The surface connection is obvious—running a marathon is a huge effort, sometimes painful, and typically a little slower than you’d like. But ultimately, it is spectacularly satisfying. Building a company from scratch is much the same – it takes huge effort to build a team, sift through all the good ideas to find great ideas, win over the first brave customers, and then scale up the business into a serious technology franchise. (And even if you’re highly successful, the effort and time are usually larger than the first business plan suggested.)
The entrepreneurship-marathon analog works even as you dig deeper. Succeeding in a marathon requires two distinct kinds of effort. First, you need to train. That means long hours on the road simply putting in enough miles to get your body ready to run 26.2 miles in one stretch. Even if you don’t care about a specific time in the marathon, you need to get to the point of running more than 30 miles per week in the last couple of months before a marathon, with the longest runs of at least 15 miles or more. You need sustained commitment! Second, on the day of the race, you need to make a mental commitment to succeed. Running that distance is not comfortable or easy. It’s painful and boring. You want to stop, but you must go on. If you’re going to finish, if you’re going to set a personal record, you need intensity!
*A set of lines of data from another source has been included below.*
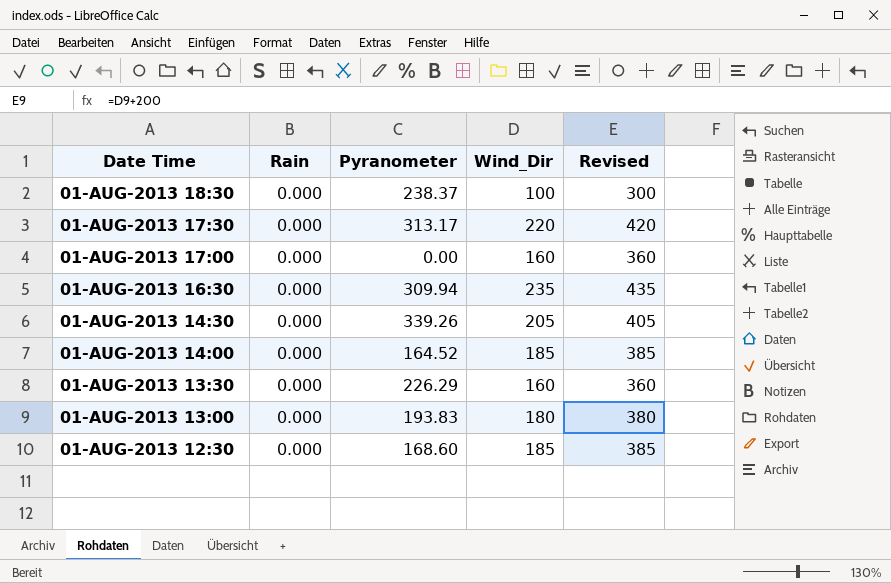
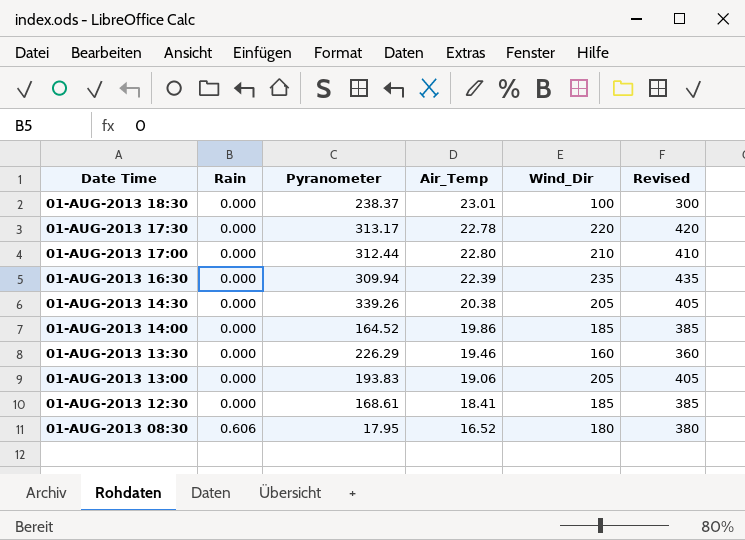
column Air_Temp | position: none -> 4
01-AUG-2013 17:00 | Pyranometer: 0.00 -> 312.44
01-AUG-2013 17:00 | Wind_Dir: 160 -> 210
01-AUG-2013 17:00 | Revised: 360 -> 410
01-AUG-2013 13:00 | Wind_Dir: 180 -> 205
01-AUG-2013 13:00 | Revised: 380 -> 405
01-AUG-2013 12:30 | Pyranometer: 168.60 -> 168.61
row 01-AUG-2013 08:30: none -> 0.606 | 17.95 | 16.52 | 180 | 380

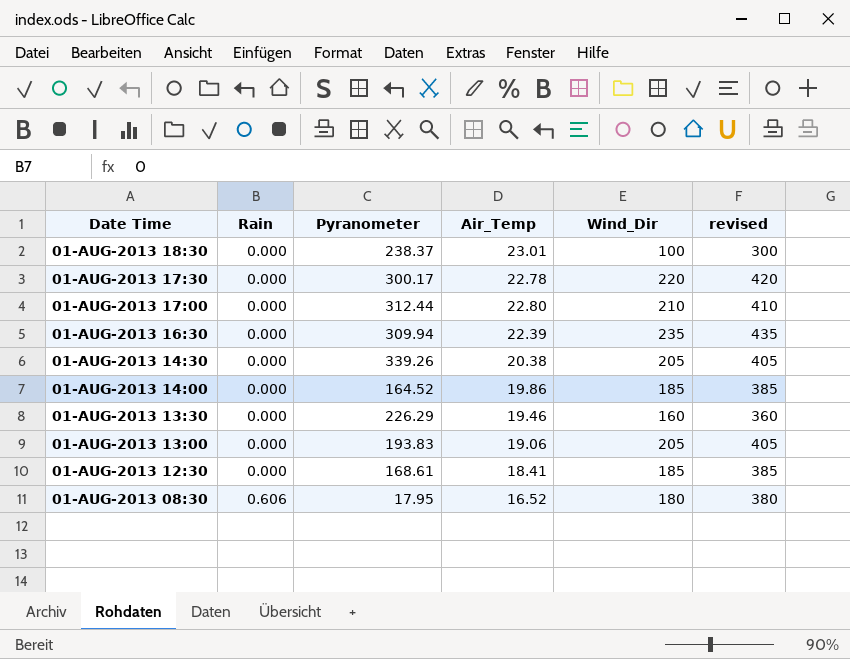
column name: Revised -> revised
01-AUG-2013 17:30 | Pyranometer: 313.17 -> 300.17

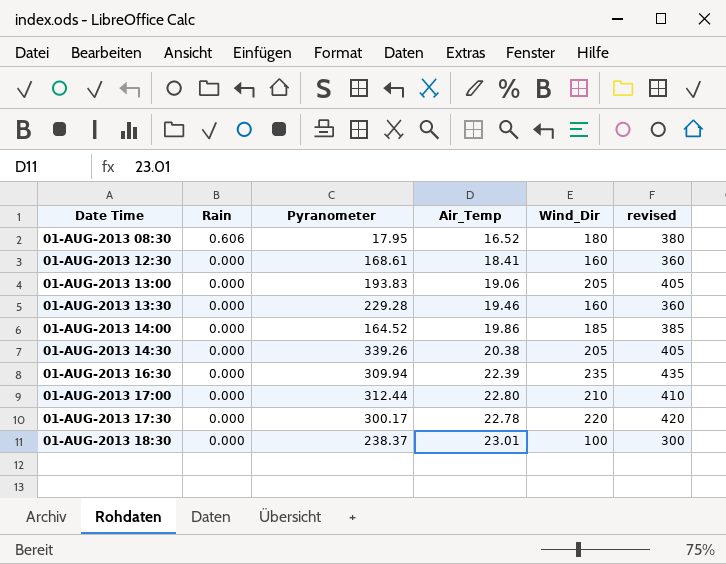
row order: Date Time descending -> Date Time ascending
01-AUG-2013 12:30 | Wind_Dir: 185 -> 160
01-AUG-2013 12:30 | revised: 385 -> 360
01-AUG-2013 13:30 | Pyranometer: 226.29 -> 229.28

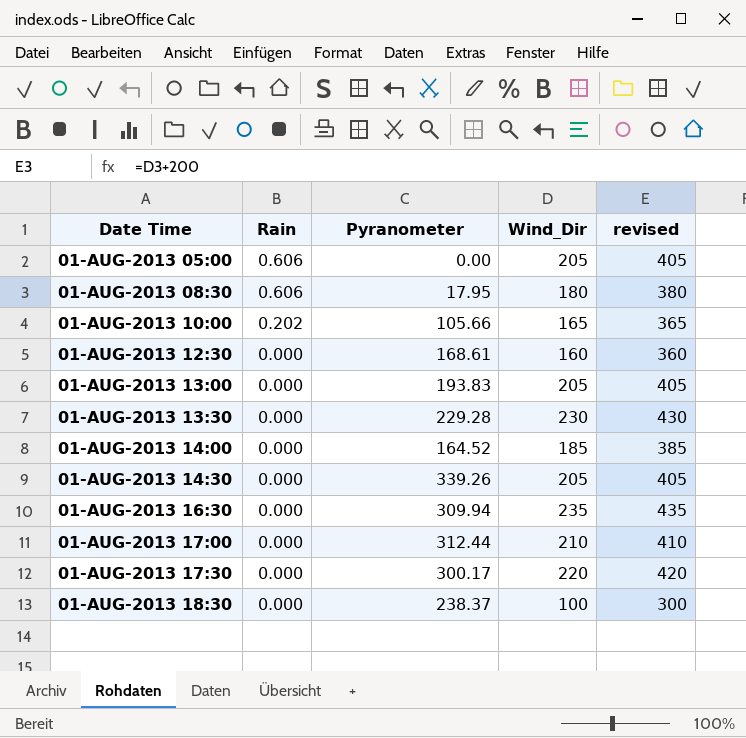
column Air_Temp | position: 4 -> none
row 01-AUG-2013 05:00: none -> 0.606 | 0.00 | 205 | 405
row 01-AUG-2013 10:00: none -> 0.202 | 105.66 | 165 | 365
01-AUG-2013 13:30 | Wind_Dir: 160 -> 230
01-AUG-2013 13:30 | revised: 360 -> 430

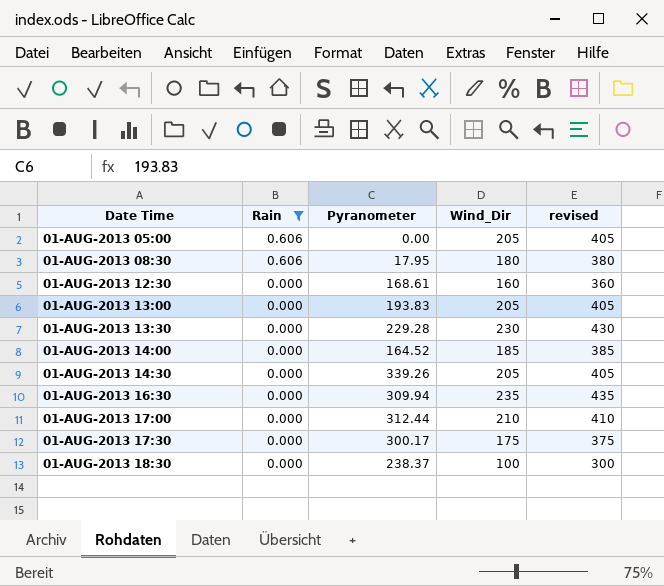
filter: none -> Rain != 0.202
01-AUG-2013 17:30 | Wind_Dir: 220 -> 175
01-AUG-2013 17:30 | revised: 420 -> 375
Building a company requires exactly that sort of commitment and intensity, not just at an individual level, but across the team. The sustained commitment is particularly visible in the development of the product. Everyone involved in architecting, designing, testing, documenting, releasing, maintaining and supporting the product is putting in long hours, often at the expense of other more comfortable activities with family and friends.
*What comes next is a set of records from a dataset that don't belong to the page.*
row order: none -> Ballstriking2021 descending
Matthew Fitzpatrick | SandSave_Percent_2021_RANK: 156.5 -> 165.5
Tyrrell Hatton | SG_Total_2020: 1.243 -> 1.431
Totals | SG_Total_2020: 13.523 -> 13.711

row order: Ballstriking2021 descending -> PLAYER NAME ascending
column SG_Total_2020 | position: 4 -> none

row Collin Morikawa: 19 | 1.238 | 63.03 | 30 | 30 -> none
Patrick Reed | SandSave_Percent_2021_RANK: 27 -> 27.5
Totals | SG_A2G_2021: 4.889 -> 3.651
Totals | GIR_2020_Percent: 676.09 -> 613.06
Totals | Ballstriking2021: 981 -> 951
The critical role of intensity is particularly important in winning business. Few customers want to buy from a small, untried start-up company. They’d rather make safe and easy decisions. To get those first customer wins requires a great product and a strong technology foundation, but that’s rarely enough. It requires an obvious intensity and dedication to getting that customer’s agreement. You often see that intensity in the most successful sales efforts. In technology sales, that usually means a focused team of people—sales managers, applications engineering, factory experts and company leaders working relentlessly to connect with the customer’s hard problem, to overcome objections, to craft novel business models and product variants, and to drive to closure and delivery. This sort of success on “race day” is built on preparation, but also intimate and intense teamwork to bring all the pieces of the solution together at the magic moment.
I only started running with any seriousness a couple of years ago. It’s my form of middle-aged renewal. Right now, I’m in the middle of training for my third marathon (California International Marathon in Sacramento, Dec. 4). I’m running up to 45 miles a week, hoping to get my system tuned to the point that I’ll be prepared to set a personal record. On the day, I’ll need all my intensity. I’m trying to break 3 hours, 40 minutes. That’s nothing compared to what elite runners do. Patrick Makau just set a new world record of 2:03:38 a few weeks ago. But it would be a good run for an old guy like me.
–Chris Rowen is the chief technology officer at Tensilica.